Introduction
In recent years, autonomous driving technology and its application have become very hot topics in the technology and industrial fields. Every year, traffic accidents cause economic losses equivalent to about 600 billion US dollars globally. Autonomous driving technology can improve safety, increase the efficiency of the transportation system, and provide users with a safer and more efficient driving experience. In addition to these driving needs, the rapid development of autonomous driving technology in recent years is also inseparable from another key technology, which is artificial intelligence, specifically deep learning. Autonomous driving is a complex technology, and its core includes sensor perception, behavior decision-making, high-definition maps, massive data, high-performance computing platforms, and more. Deep learning has made a breakthrough in sensor perception, which has greatly promoted the development of autonomous driving technology.
Deep learning is a branch of the field of machine learning. In the field of machine learning, there is an unwritten rule: data is king. Without a certain amount of high-quality data, even the best models cannot achieve good results. However, how much data is needed is a difficult question for researchers to answer. With the rise of deep learning technology, we have a clearer understanding of this issue. If it were not for the large-scale ImageNet image database and the image recognition competition based on ImageNet, the stunning performance of the AlexNet algorithm might not have existed, and deep neural networks might not have dominated the field of computer vision perception in recent years, nor would there have been widespread artificial intelligence applications. Therefore, large-scale high-quality data is very important for current artificial intelligence applications.

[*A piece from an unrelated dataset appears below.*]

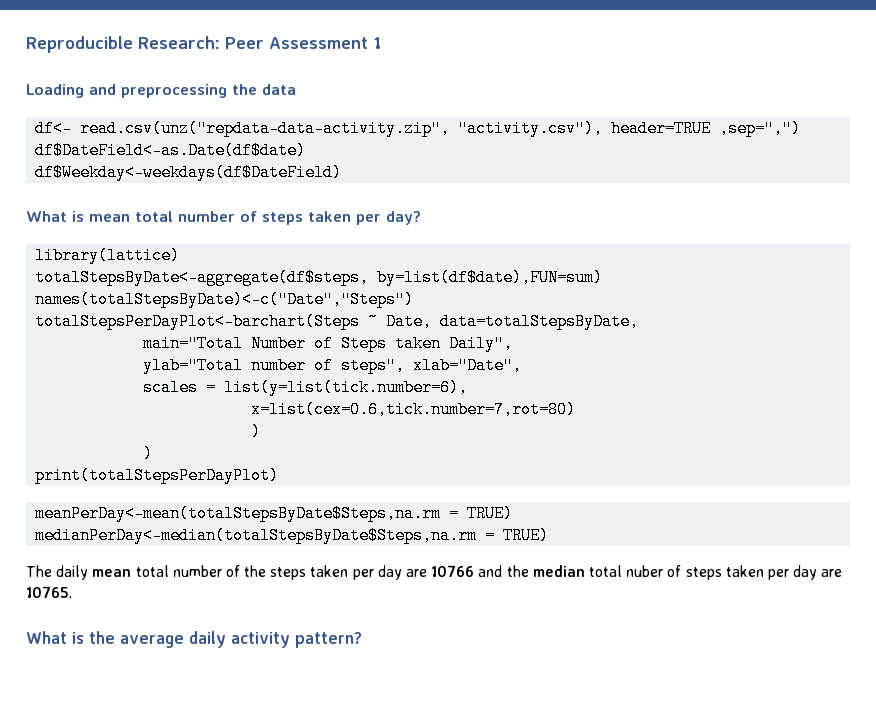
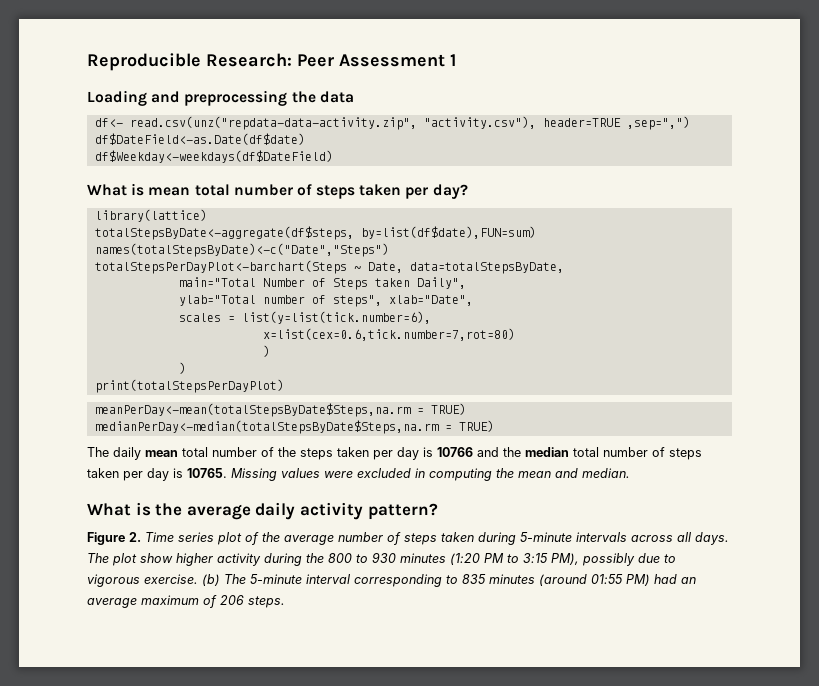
[406,569,428,577] are -> [423,447,433,457] is
[626,565,664,577] nuber -> [603,447,648,457] number
[821,569,843,577] are -> [173,468,183,478] is
(72, 592) none -> [231,468,630,481] Missing values were excluded in computing the mean and median.
(362, 640) none -> [87,532,729,545] [87,552,676,566] [87,574,696,587] [87,595,285,608] // Figure 2. Time series plot of the average number of steps taken during 5-minute intervals across all days. The plot show higher activity during the 800 to 930 minutes (1:20 PM to 3:15 PM), possibly due to vigorous exercise. (b) The 5-minute interval corresponding to 835 minutes (around 01:55 PM) had an average maximum of 206 steps.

For autonomous driving technology based on artificial intelligence, data is also one of the core factors for success. Collecting and organizing massive amounts of data is a huge project. If each research institution builds its own database, it will inevitably consume a lot of time and money, and it will not be conducive to the horizontal and vertical comparison of various technologies. Therefore, constructing a publicly available large-scale dataset and using it as a basis for standardized testing (benchmarking) has become an industry consensus. Against this background, as one of the leaders in the field of autonomous driving, Waymo company publicly released a large-scale autonomous driving database in 2020, called Waymo Open Dataset.
Waymo Autonomous Driving Algorithm ChallengeThere are a total of 1150 scenes in the Waymo database, each lasting 20 seconds and including synchronized LiDAR and visible light cameras. These scenes were collected from open roads in different cities and exhibit great diversity. Moreover, the database provides over 12 million high-quality object annotations, which are valuable resources for deep learning algorithms and was the most time-consuming step in constructing the database. Compared to other databases for autonomous driving applications, the Waymo database is unparalleled in terms of data scale, quality, and diversity.

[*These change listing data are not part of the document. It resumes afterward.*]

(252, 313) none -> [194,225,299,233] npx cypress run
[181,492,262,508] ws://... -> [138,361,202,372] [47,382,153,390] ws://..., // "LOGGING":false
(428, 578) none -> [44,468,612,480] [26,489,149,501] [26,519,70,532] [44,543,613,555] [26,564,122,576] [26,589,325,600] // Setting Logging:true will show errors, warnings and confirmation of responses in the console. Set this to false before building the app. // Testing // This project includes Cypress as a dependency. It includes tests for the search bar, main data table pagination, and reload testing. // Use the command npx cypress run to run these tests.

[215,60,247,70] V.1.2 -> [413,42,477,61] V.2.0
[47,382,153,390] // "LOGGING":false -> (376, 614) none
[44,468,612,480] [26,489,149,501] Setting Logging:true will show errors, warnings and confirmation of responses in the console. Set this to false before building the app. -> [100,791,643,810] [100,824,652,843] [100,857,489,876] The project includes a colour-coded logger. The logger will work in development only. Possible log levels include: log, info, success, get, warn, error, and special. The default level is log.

In addition to the database itself, Waymo also organizes autonomous driving algorithm challenges, attracting top research institutions from around the world to participate and partnering with top international conferences in computer vision and machine learning, such as CVPR, to release competition results, introduce winning teams, and detail their algorithms. Waymo’s challenges have become the beacon for autonomous driving research, with industry professionals discussing, researching, and experimenting with the winning algorithms to drive further industry development. This year’s Waymo challenge includes four tasks: dynamic prediction, association prediction, real-time 2D detection, and real-time 3D detection. The latter two tasks correspond to the bottom-level perception tasks for autonomous driving. As shown in Figure 1, the 2D detection task involves detecting the 2D bounding boxes of objects in images, while the 3D detection task involves detecting the 3D bounding boxes of objects in LiDAR point clouds.
As mentioned earlier, deep learning technology first made significant progress in computer vision, with algorithmic maturity for detecting 2D objects in images and many practical applications. Unlike 2D images, LiDAR can accurately measure the distance and 3D shape of objects and is less affected by weather and environment. This is a critical feature for autonomous driving, and in recent years, academia and industry have gradually turned their attention to 3D object detection algorithms based on LiDAR. Unlike the pixel arrangement format used for 2D images, LiDAR data is a 3D point cloud, with density decreasing with distance. Moreover, while 2D images use perspective coordinates, 3D point clouds typically use Bird’s Eye View (BEV) coordinates. These differences make it difficult to apply deep neural networks designed for image data directly to 3D point cloud data. Therefore, while LiDAR is essential for autonomous driving, the design of its perception algorithm still faces significant challenges.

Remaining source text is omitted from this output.